ドナルド・ゴース、ジェラルド・ワインバーグ 共著『ライト、ついていますか』では「問題とは望まれた事柄と認識された事柄の相違である」と明確な定義を与えている。この本の中には、問題の発見の重要性を説明するためにビルのエレベーターのサービスの例題が登場する。朝と夕方には、エレベーターが地獄のように混雑し、利用者は永遠の時間を待たされる。この問題を解決するには、どうすればいいのだろうか?以下は解決案の一例だ。

・エレベーターをスピードアップする
・労働時間をずらしい、ラッシュアワーを平均化する
・各階止まりと急行にわける

人は問題を解決したいという要求が強く、問題らしきものがあると、たちまちその解決方法に取り掛かってしまう。しかし、このエレベーターに関する問題とは何だろうか。つまり、誰が依頼主で、誰を幸せにしなければならないのか。この件に関しては「望まれた事柄とは、エレベーターの待ち時間を短くすることだ」と考えてしまいがちだが、それは正しいだろうか?
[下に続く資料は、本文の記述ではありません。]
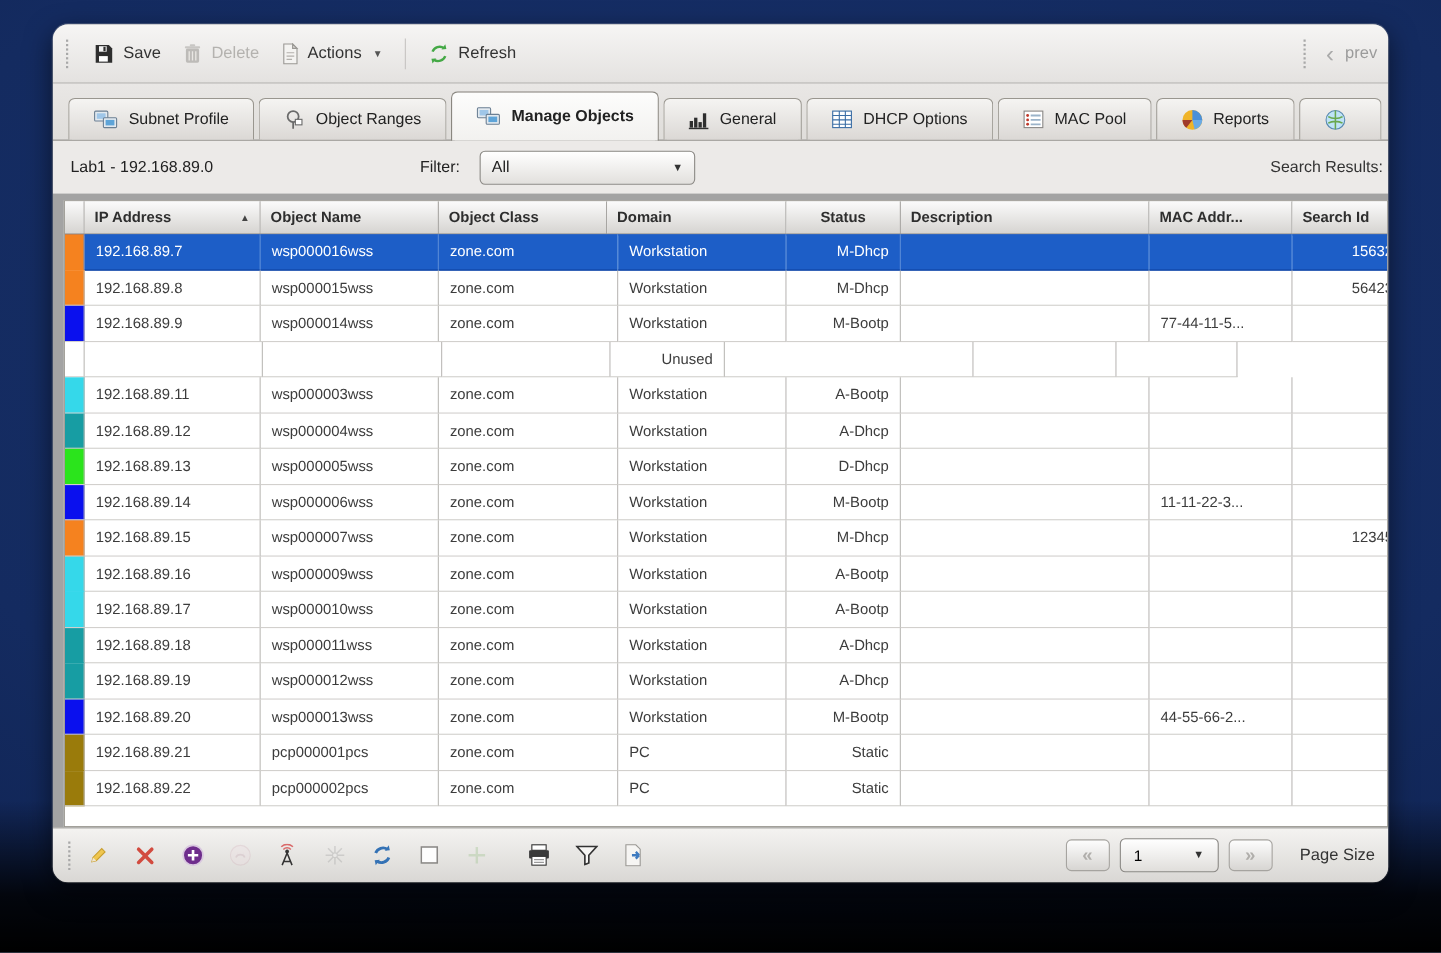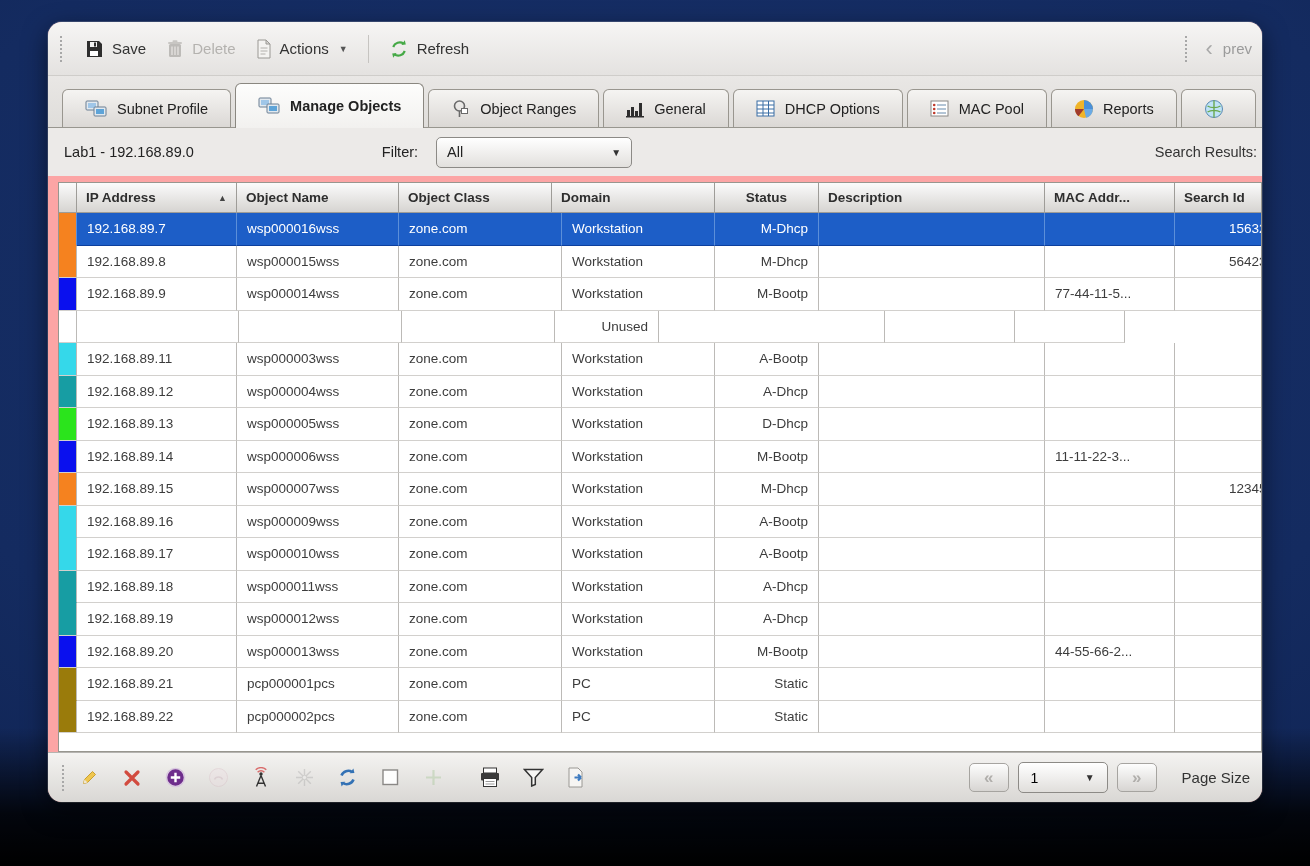"Save" .window { background: #fca5a5 -> #a3a3a3 }
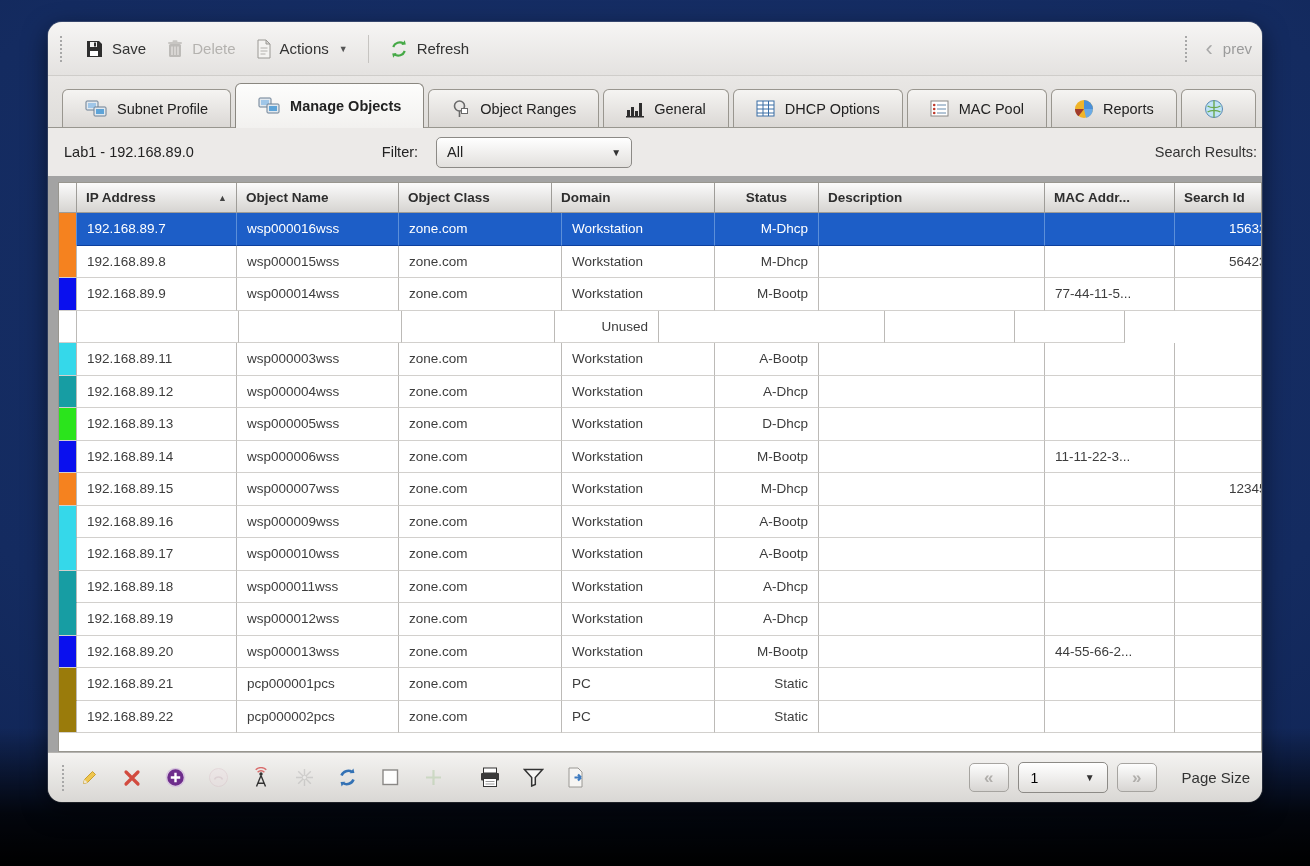"Manage Objects" div.tab { order: before "Object Ranges" -> after "Object Ranges" }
この問題の唯一ではないが、最良の解決策はエレベーターホールに鏡を設置することだった。エレベーターホールで待つ時間の暇つぶしの道具を与えることで、利用者に待ち時間が短いように感じさせる。 これは、前に挙げたどんな解決策よりも簡単で低コストになる。

ブログでも同じことが言える。記事を書くときに問題点を「エレベーターの待ち時間を短くすること」にフォーカスして、上記のような解決策を提示してはいないだろうか?それは、本当にユーザの求めていた答えなのだろうか。ここから見えてくる教訓は、ユーザの問題点を正しく発見できれば有益な情報を提供することは可能だが、ユーザの問題点はそう簡単に発見できないということだ。

問題解決のコンサルティングでは「問題解決の上手下手は、そして問題解決の経験の差は、問題の定義の差に最もよく現れる。あざやかに見える解決策は、あざやかな問題定義によることが多い。」と言われる。

もしも、あなたがユーザの問題を簡単に定義できると思っているのであれば、それは過信であり、慎重になるように改めるべきだ。本質的な部分を軽視することは失敗する可能性を高めるだけである。